Second came John Adams’s My Father Knew Charles Ives. The program did an excellent job explaining how Adams’s father did not know Charles Ives, but was less convincing with why the piece was named so anyway. The first movement was mostly a dull march, thankfully razed and replaced by some wonderful, emotionally perilous music—surprise chasms for the musicians and audience to fall into. There were meandering nature walks and foggy nights, with bombing raids by the trumpets and surgically-placed harps.

During intermission I bought a ham sandwich.
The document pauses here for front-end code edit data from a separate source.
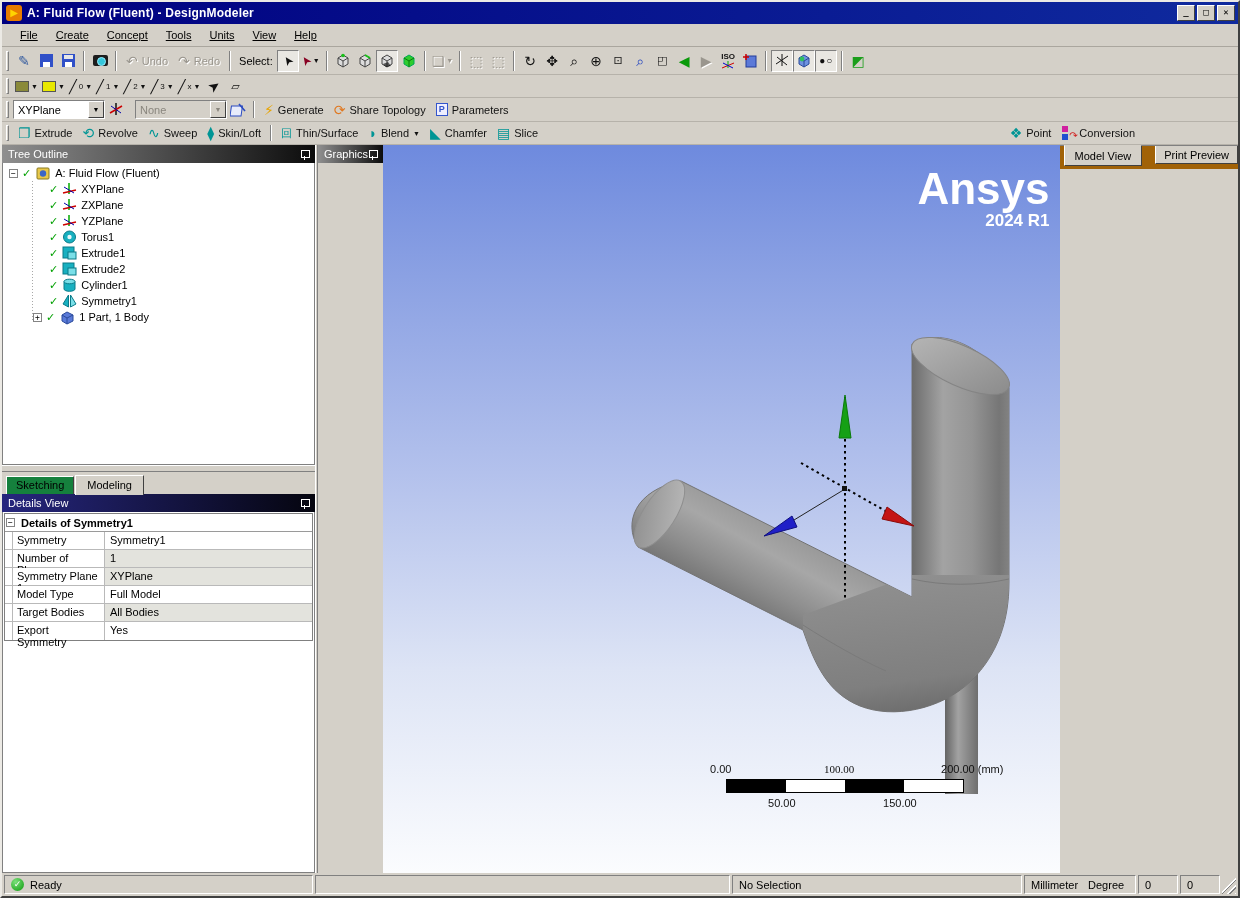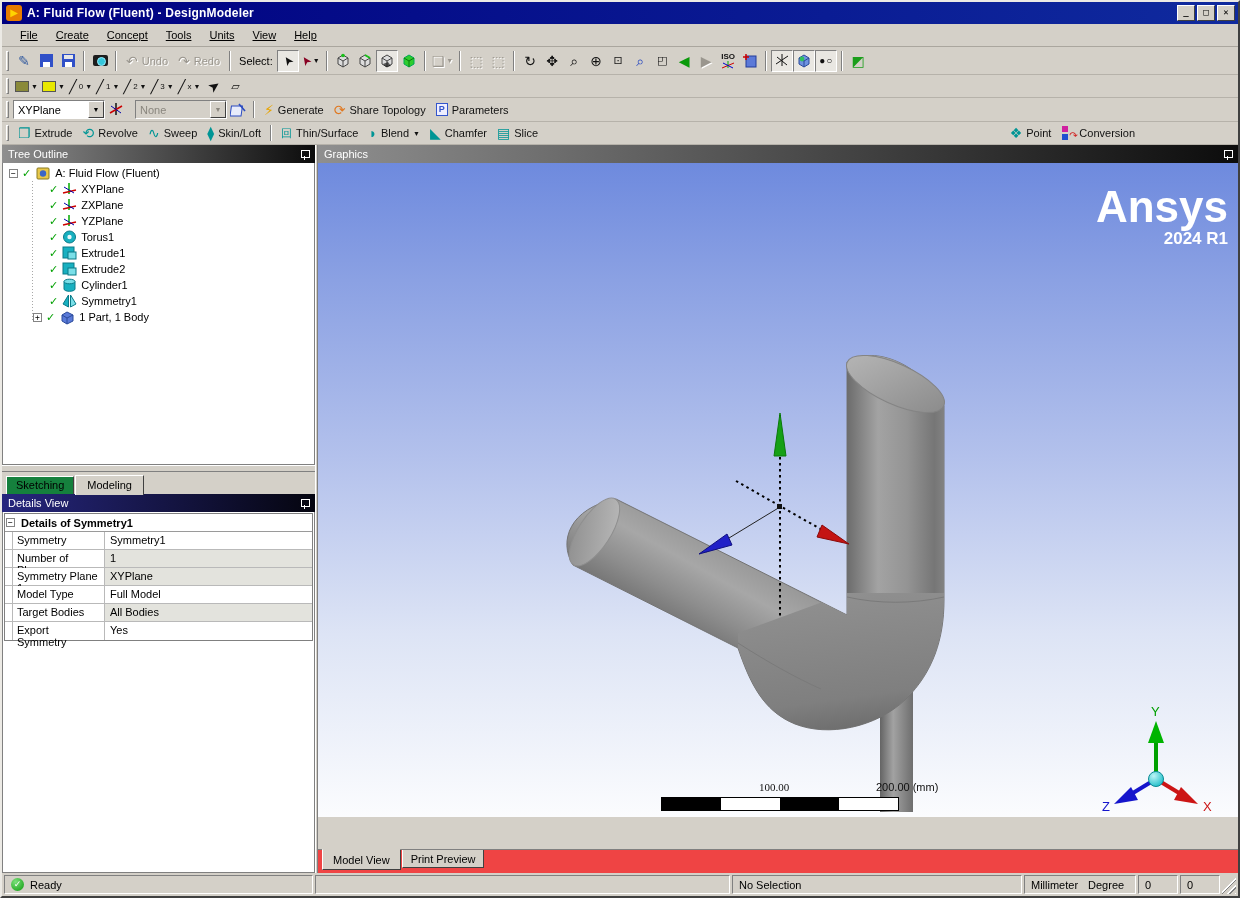--- a/index.html
+++ b/index.html
@@ -53,7 +53,7 @@
   .main { flex:1; display:flex; min-height:0; }
   .leftpane { width:313px; display:flex; flex-direction:column; background:#d4d0c8; }
   .vsplit { width:3px; background:#d4d0c8; border-left:1px solid #fff; border-right:1px solid #808080; }
-  .rightpane { flex:1; display:flex; flex-direction:column; min-width:0; }
+  .rightpane { flex:1; display:flex; min-width:0; }
 
   .panelhdr { height:18px; display:flex; align-items:center; padding:0 6px; color:#fff; font-size:11px; flex:0 0 auto; }
   .panelhdr.gray { background:linear-gradient(to right,#8f8f8f,#0c0c0c); }

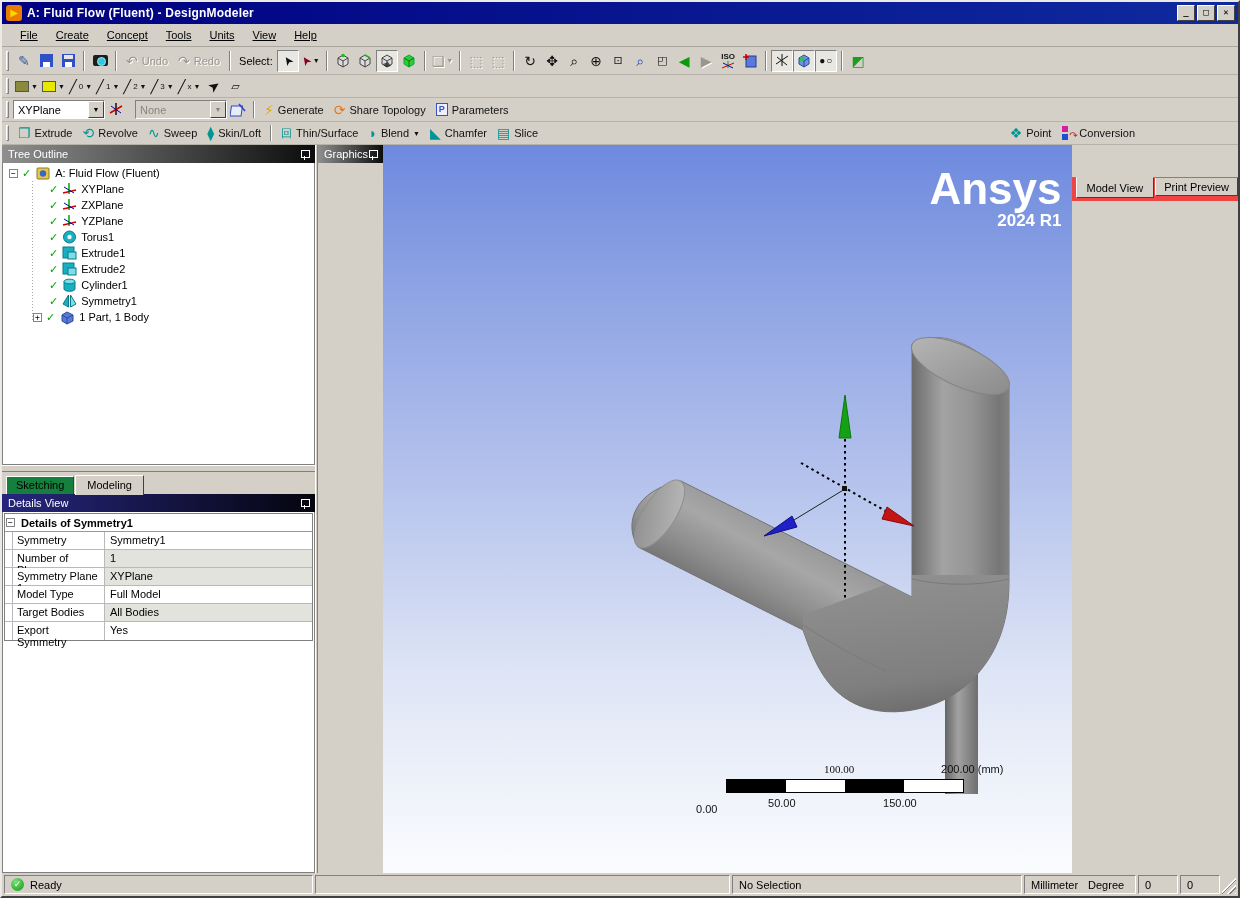--- a/index.html
+++ b/index.html
@@ -100,7 +100,7 @@
   .ruler { position:absolute; left:343px; top:634px; width:238px; height:14px; border:1px solid #000; display:flex; background:#fff; }
   .ruler i { flex:1; } .ruler i.b { background:#000; } .ruler i.w { background:#fff; }
   .rlab { position:absolute; font-size:11px; color:#111; white-space:nowrap; }
-  .viewtabs { height:24px; background:#ef4444; border-top:1px solid #808080; display:flex; align-items:flex-start; padding-left:4px; gap:1px; flex:0 0 auto;margin-top:32px; }
+  .viewtabs { height:24px; background:#a16207; border-top:1px solid #808080; display:flex; align-items:flex-start; padding-left:4px; gap:13px; flex:0 0 auto; }
   .vtab { border:1px solid; border-color:#fff #404040 #404040 #fff; border-top:none; padding:3px 8px 2px; background:#d4d0c8; }
   .vtab.active { padding:4px 10px 3px; border-top:1px solid #d4d0c8; margin-top:-1px; }
 

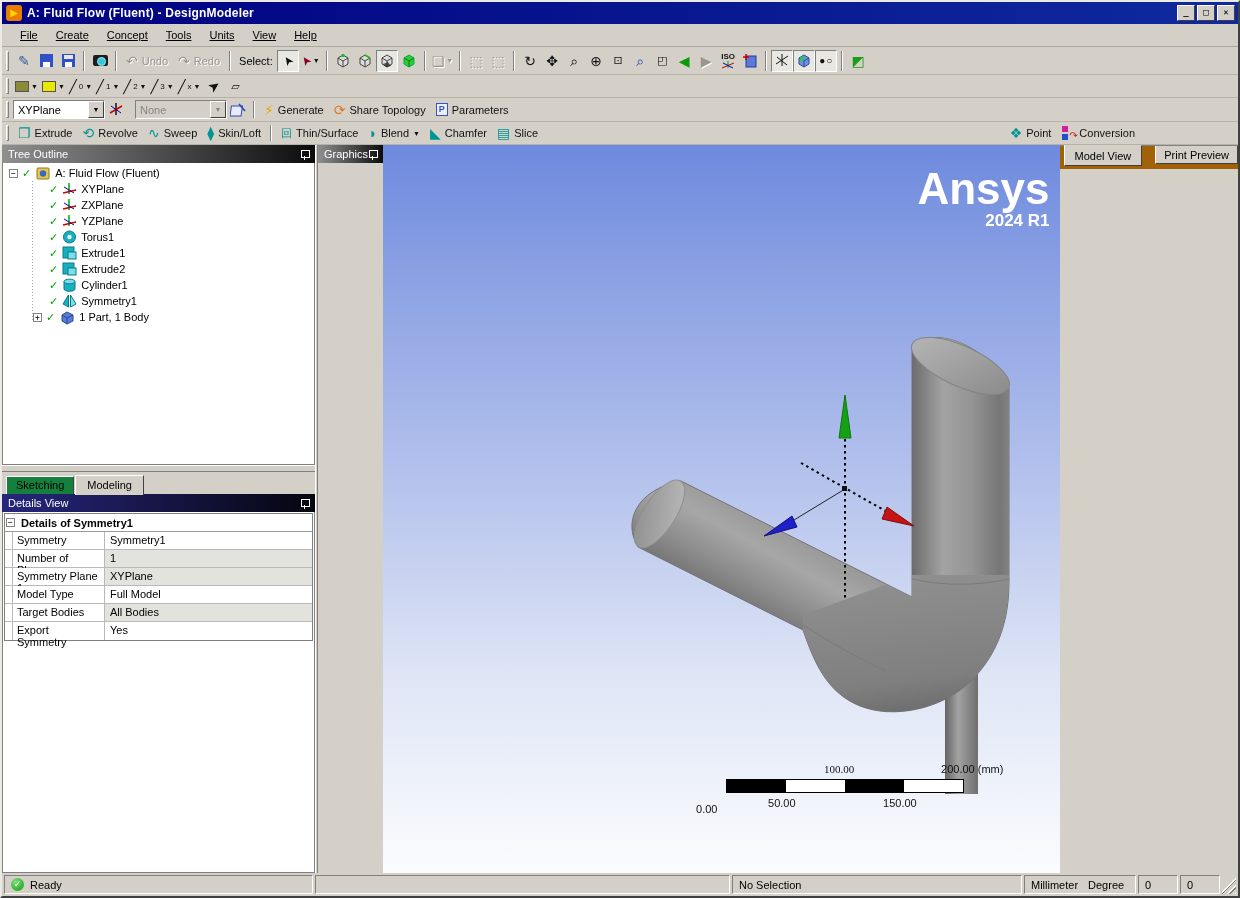--- a/index.html
+++ b/index.html
@@ -666,7 +666,7 @@
             <i class="b"></i>
             <i class="w"></i>
         </div>
-        <span class="rlab" style="left:313px; top:618px;margin-top:40px;">0.00</span>
+        <span class="rlab" style="left:327px; top:618px;">0.00</span>
         <span class="rlab" style="left:441px; top:618px;font-family:Liberation Serif, serif;">100.00</span>
         <span class="rlab" style="left:558px; top:618px;">200.00 (mm)</span>
         <span class="rlab" style="left:385px; top:652px;">50.00</span>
During Berlioz’s Hungarian March from La Damnation de Faust I thought about the ham sandwich and wished I had bought two.


* * *


A week ago I was an opera fan who had never seen an opera. I’m not sure if anything’s changed.

There is no good reason to sing ‘It’s only a minor head wound’ as though your entire family was just wiped out by Nazis, unless you’re standing on a mammoth set in front of hundreds of people. Or maybe I’m a dunce. Like serious dance, opera is not to be laughed at, especially in a major restaging of Marvin David Levy’s Mourning Becomes Electra; my wife and I learn this when we realize we are the only people in the highest rows laughing.

Around us are a number of old men with bad haircuts holding programs. I fall asleep twice in the first 20 minutes and we decide it’s time to go. My wife suggests in a whisper that next time we see an opera in German or Italian, so at least we won’t know our favorite arias are actually grocery lists set to tragedy. We quietly leave our seats and find the door marked ‘EXIT.’

The New York State Theater at Lincoln Center is a massive complex. Indoors, when you’re lingering outside the rings, it looks like a Bauhaus disco prison. When you descend the exit stairwells it’s not so different, though there aren’t many notices to follow.

We go down one staircase for a long time, looking for exit signs, and go down another. The music recedes. The doors are all blank. We reach the bottom of the second well and find a row of exit doors, braced with alarms guaranteed to erupt if we try leaving. We didn’t like the opera, but see no reason to alert the police. Going back up a few flights, we open an unmarked door and go down a passage and descend even more stairs, lit by fluorescent trays. The music begins to get louder.

A bit panicked, I open another unmarked door, and, afraid it will lock behind us, I stay while my wife ducks down a hall. A moment later she runs back, hissing at me that a security guard is coming. We sprint a bit before realizing we haven’t done anything wrong. The security guard will tell us how to get out! We go back, but he’s gone.

Now the music is much louder; enough tragedy for everyone. We jog down a hall, passing shelves of props and big hanging lights. We turn a corner and try another corridor, past a sign marked ‘Backstage.’ There is duct tape everywhere, fabric clips and buckets of paint and tools I wouldn’t recognize again. A dressing room is open; I spot wigs inside on styrofoam heads. One door says ‘Orchestra Pit’; the music behind it is blazing.

Any moment we’re sure to appear onstage, a bit underdressed for a Civil War-period drama. As we try yet another door, with no idea what’s on the other side, a young guy comes out, putting on his coat. He stares at us, bemused. My wife explains we were only trying to leave, and he leads us past a security desk to the employees’ exit. The security guard gives us a slow look and goes back to her newspaper.

We run up into the cold night, onto the sidewalk outside Lincoln Center, just another couple hurrying home in overcoats. Finally it feels OK to laugh.